● **PROBLEM**: Reproduce the whole listing that follows, character for character, and drop the images.
=== Begin Enclosure ===
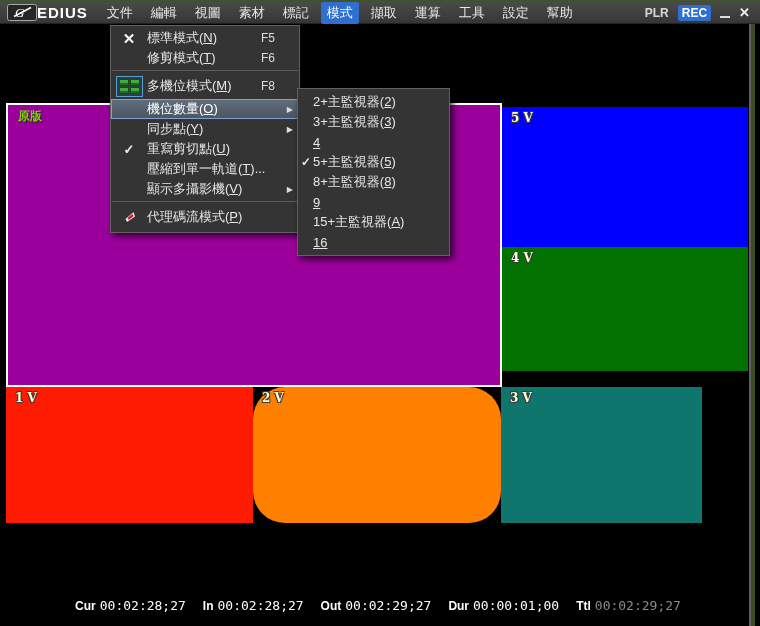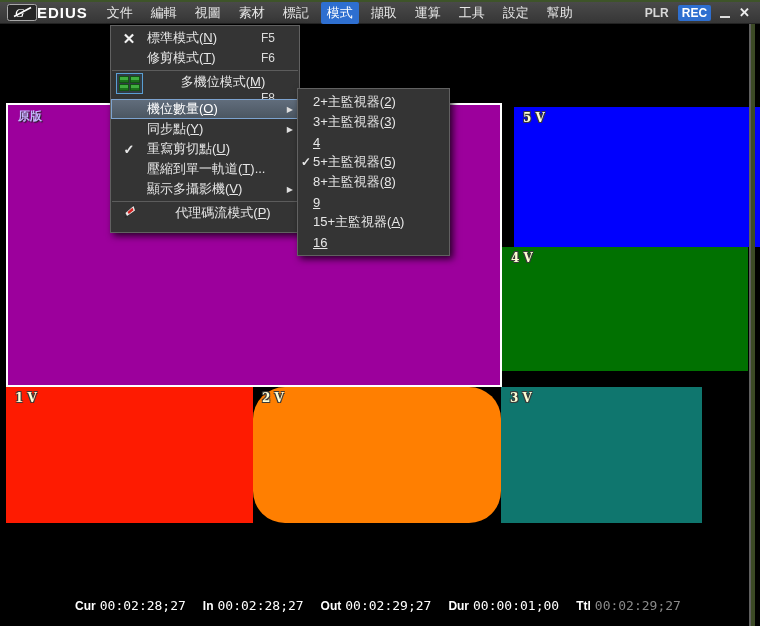--- a/index.html
+++ b/index.html
@@ -41,7 +41,7 @@
           border:1px solid #616161; box-shadow:3px 3px 7px rgba(0,0,0,.75);
           padding:2px 0; z-index:30; color:#e6e6e6; font-size:13px; }
   .mrow { display:flex; align-items:center; height:20px; position:relative; padding-left:36px; cursor:default; }
-  .mrow.tall { height:26px;flex-direction:column; }
+  .mrow.tall { height:26px; }
   .mrow.hl { background:linear-gradient(#626e7d,#4a5560); box-shadow:inset 0 0 0 1px #7da3cf; color:#fff; }
   .icon-slot { position:absolute; left:4px; width:28px; display:flex; justify-content:center; align-items:center; }
   .x-glyph { color:#f2f2f2; font-size:15px; font-weight:bold; line-height:1; }

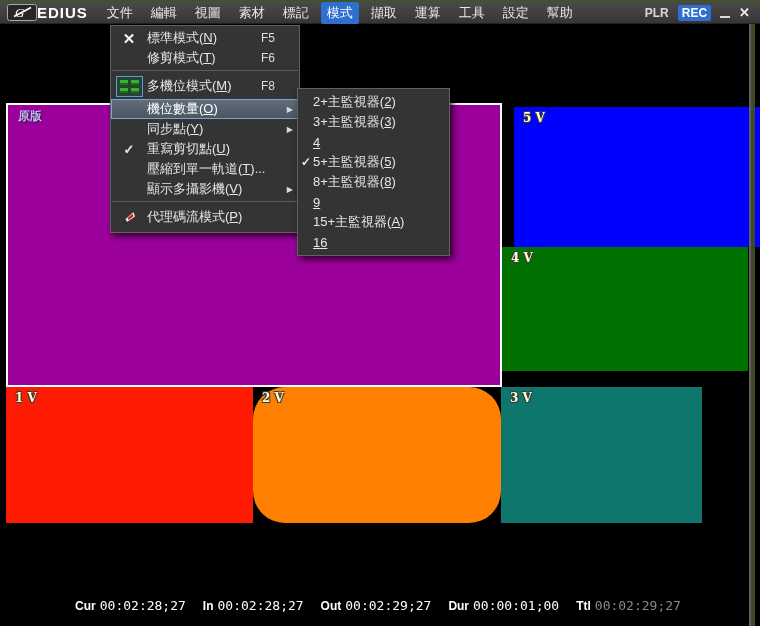--- a/index.html
+++ b/index.html
@@ -29,7 +29,7 @@
                  font-size:12px; color:#ffffd6;
                  text-shadow:1px 1px 0 #3a3a3a, -1px -1px 0 #3a3a3a, 1px -1px 0 #3a3a3a, -1px 1px 0 #3a3a3a; }
   .panel.src { border:2px solid #fff; }
-  .panel.src .panel-label { color:#c4b5fd; padding:3px 10px; font-family:Liberation Mono, monospace;
+  .panel.src .panel-label { color:#84cc16; padding:3px 10px; font-family:Liberation Mono, monospace;
                  text-shadow:1px 1px 1px #222; }
 
   

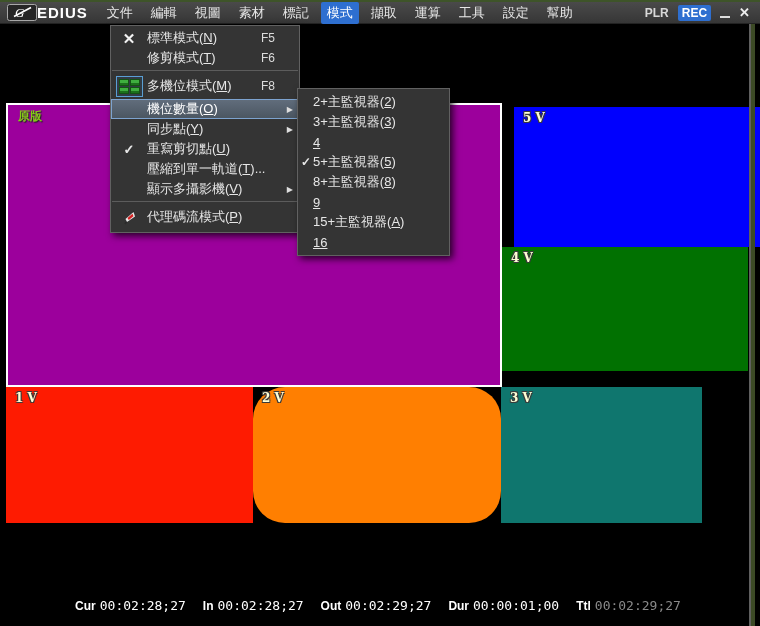--- a/index.html
+++ b/index.html
@@ -109,7 +109,7 @@
   <div class="panel src" style="left: 6px; top: 103px; width: 496px; height: 284px; background: rgb(156, 0, 156);">
     <span class="panel-label">原版</span>
   </div>
-  <div class="panel" style="left: 502px; top: 107px; width: 246px; height: 140px; background: rgb(0, 0, 254); margin-left: 12px;">
+  <div class="panel" style="left: 502px; top: 107px; width: 246px; height: 140px; background: rgb(0, 0, 254);">
     <span class="panel-label">5 V</span>
   </div>
   <div class="panel" style="left: 502px; top: 247px; width: 246px; height: 124px; background: rgb(1, 113, 1);">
=== End Enclosure ===
● **RESPONSE**:
--- a/index.html
+++ b/index.html
@@ -41,7 +41,7 @@
           border:1px solid #616161; box-shadow:3px 3px 7px rgba(0,0,0,.75);
           padding:2px 0; z-index:30; color:#e6e6e6; font-size:13px; }
   .mrow { display:flex; align-items:center; height:20px; position:relative; padding-left:36px; cursor:default; }
-  .mrow.tall { height:26px;flex-direction:column; }
+  .mrow.tall { height:26px; }
   .mrow.hl { background:linear-gradient(#626e7d,#4a5560); box-shadow:inset 0 0 0 1px #7da3cf; color:#fff; }
   .icon-slot { position:absolute; left:4px; width:28px; display:flex; justify-content:center; align-items:center; }
   .x-glyph { color:#f2f2f2; font-size:15px; font-weight:bold; line-height:1; }

--- a/index.html
+++ b/index.html
@@ -29,7 +29,7 @@
                  font-size:12px; color:#ffffd6;
                  text-shadow:1px 1px 0 #3a3a3a, -1px -1px 0 #3a3a3a, 1px -1px 0 #3a3a3a, -1px 1px 0 #3a3a3a; }
   .panel.src { border:2px solid #fff; }
-  .panel.src .panel-label { color:#c4b5fd; padding:3px 10px; font-family:Liberation Mono, monospace;
+  .panel.src .panel-label { color:#84cc16; padding:3px 10px; font-family:Liberation Mono, monospace;
                  text-shadow:1px 1px 1px #222; }
 
   

--- a/index.html
+++ b/index.html
@@ -109,7 +109,7 @@
   <div class="panel src" style="left: 6px; top: 103px; width: 496px; height: 284px; background: rgb(156, 0, 156);">
     <span class="panel-label">原版</span>
   </div>
-  <div class="panel" style="left: 502px; top: 107px; width: 246px; height: 140px; background: rgb(0, 0, 254); margin-left: 12px;">
+  <div class="panel" style="left: 502px; top: 107px; width: 246px; height: 140px; background: rgb(0, 0, 254);">
     <span class="panel-label">5 V</span>
   </div>
   <div class="panel" style="left: 502px; top: 247px; width: 246px; height: 124px; background: rgb(1, 113, 1);">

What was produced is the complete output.